Training Methods: Different Paths, Same Destination

In three-zone terms: polarized training (the 80/20 framework) puts roughly 80% of time in Zone 1 (low intensity, below LT1) and roughly 20% in Zone 3 (high intensity, above LT2), with minimal time in the middle Zone 2 (tempo to threshold, LT1–LT2). Pyramid training distributes volume in decreasing amounts up the intensity ladder — a large Zone 1 aerobic base, a meaningful slice of Zone 2 threshold work, and a small Zone 3 stimulus at the top.

Which is better? A 2024 meta-analysis by Oliveira et al. integrating 17 RCTs (n=437) compared polarized against other intensity distribution models: time trial performance, time to exhaustion, LT2 speed — no significant differences. Polarized training showed a slight edge in VO2max, but only in short interventions (< 12 weeks) with high-level athletes; the advantage disappeared in longer studies.

Different training methods prioritize different physiological components: polarized targets VO2max and cardiac output, threshold training targets mitochondrial enzymes and lactate threshold, high-volume low-intensity builds fat oxidation capacity. What actually limits your performance determines which components matter — not which pathway gets you there.

Volume and Pace: Not a Trade-Off

Fokkema et al. (2020) tracked nearly a thousand runners (n=997) preparing for half- and full marathons.

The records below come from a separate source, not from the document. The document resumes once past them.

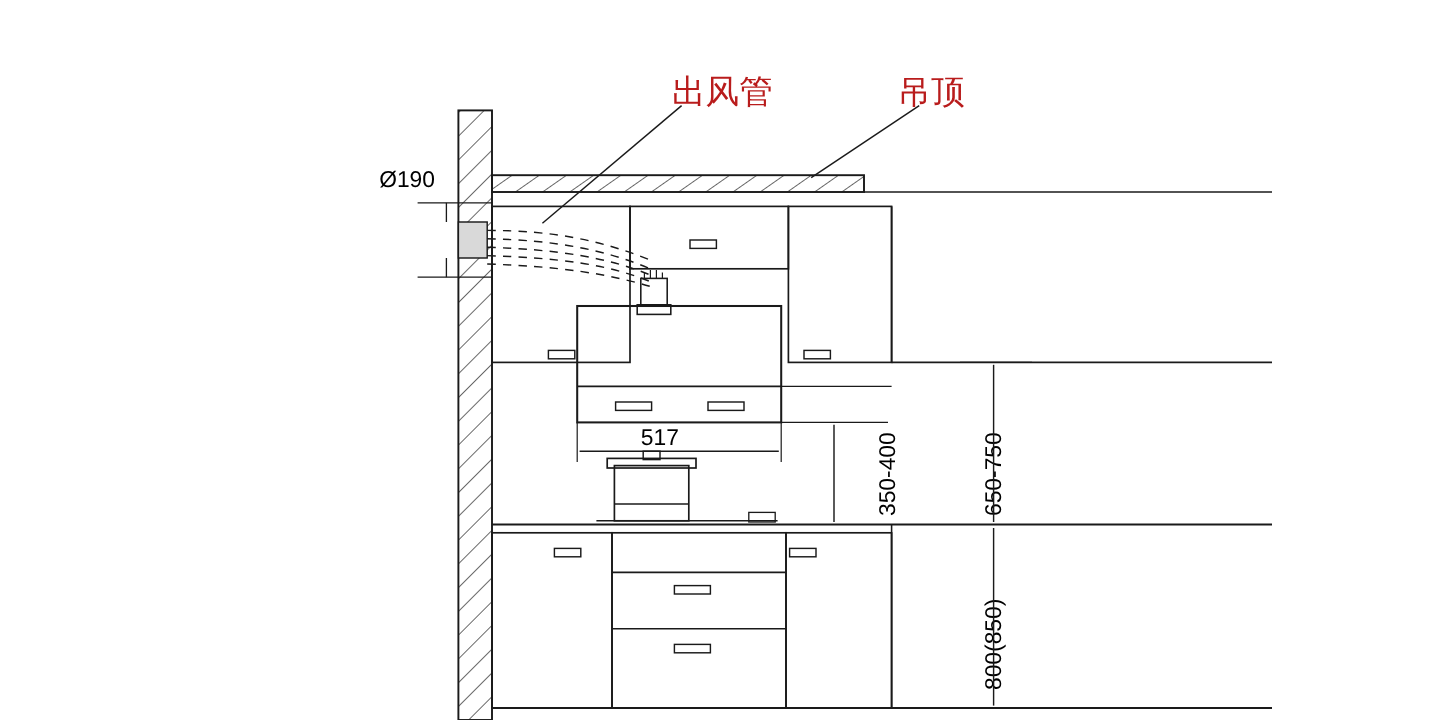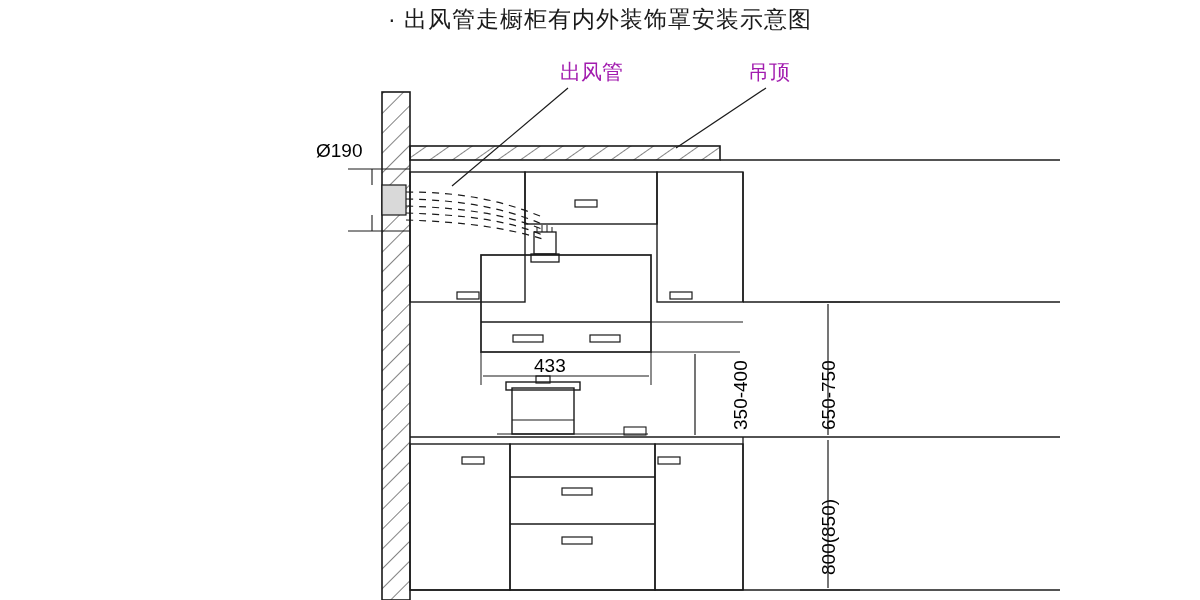"· 出风管走橱柜有内外装饰罩安装示意图" div.title { html: <div>· 出风管走橱柜有内外装饰罩安装示意图</div> -> none }
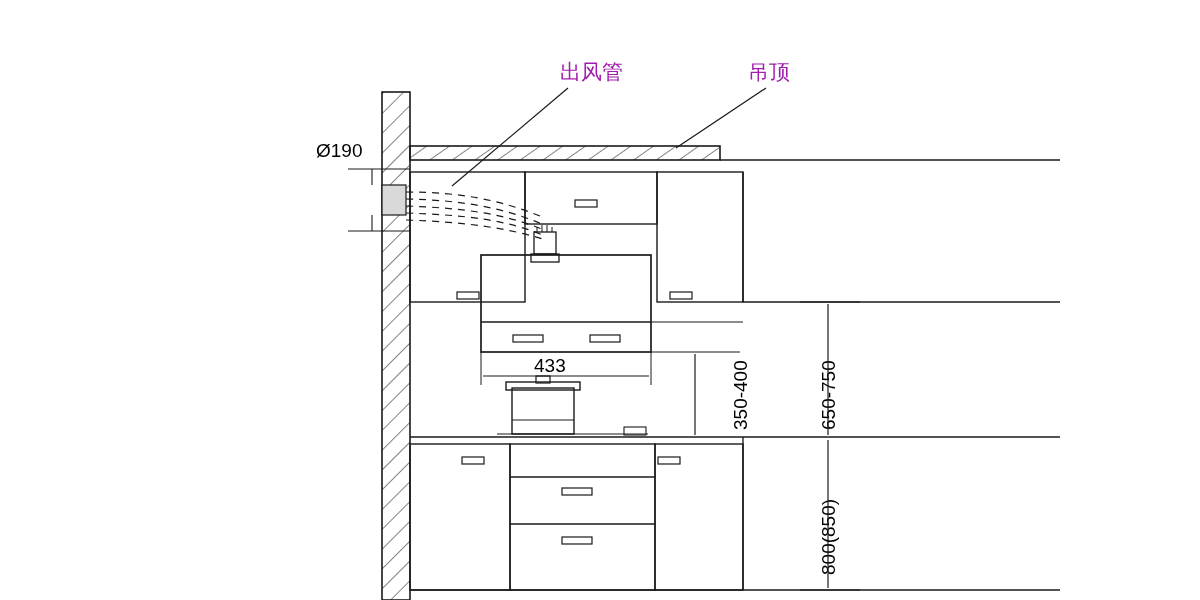"出风管" .lbl { color: #a21caf -> #b91c1c; font-size: 21px -> 28px }
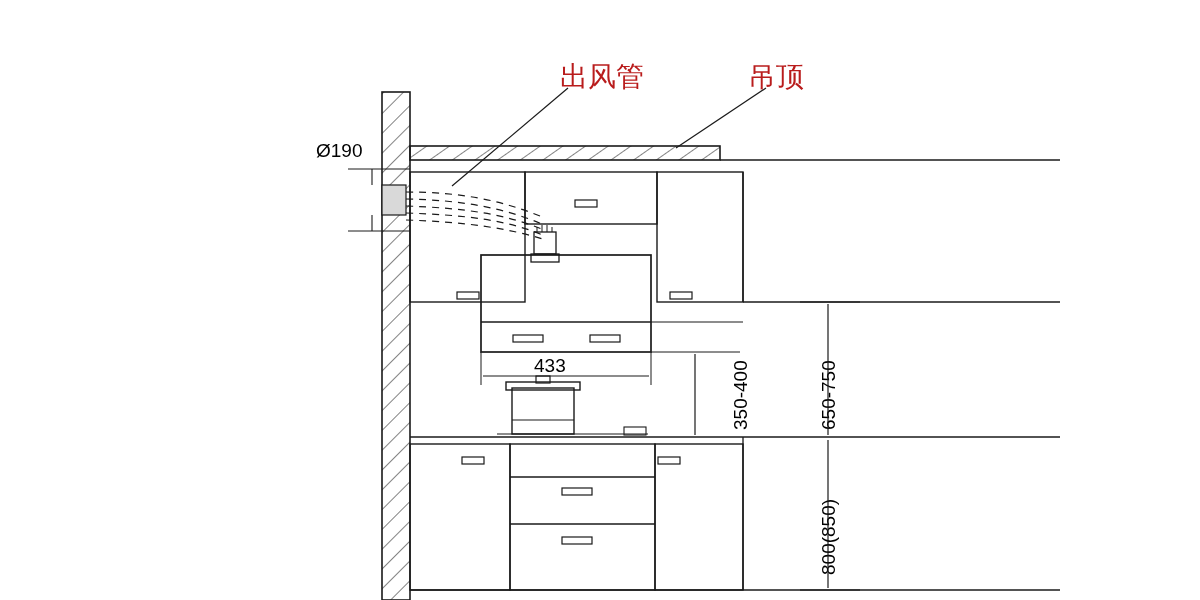"433" div.dim { text: 433 -> 517 }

The finding was clear: weekly mileage and training pace each independently predicted finish time, with no overlap between their contributions. Low mileage with higher pace and high mileage with lower pace activate different proportions of physiological adaptations — but when aerobic load is sufficient, competitive level can converge.

This is why elite runners can train completely differently and still end up on the same Olympic final start line.

Every runner takes a different path. The physiology that makes you better is the same. The path doesn’t determine how fast you run — how much of it you cover does.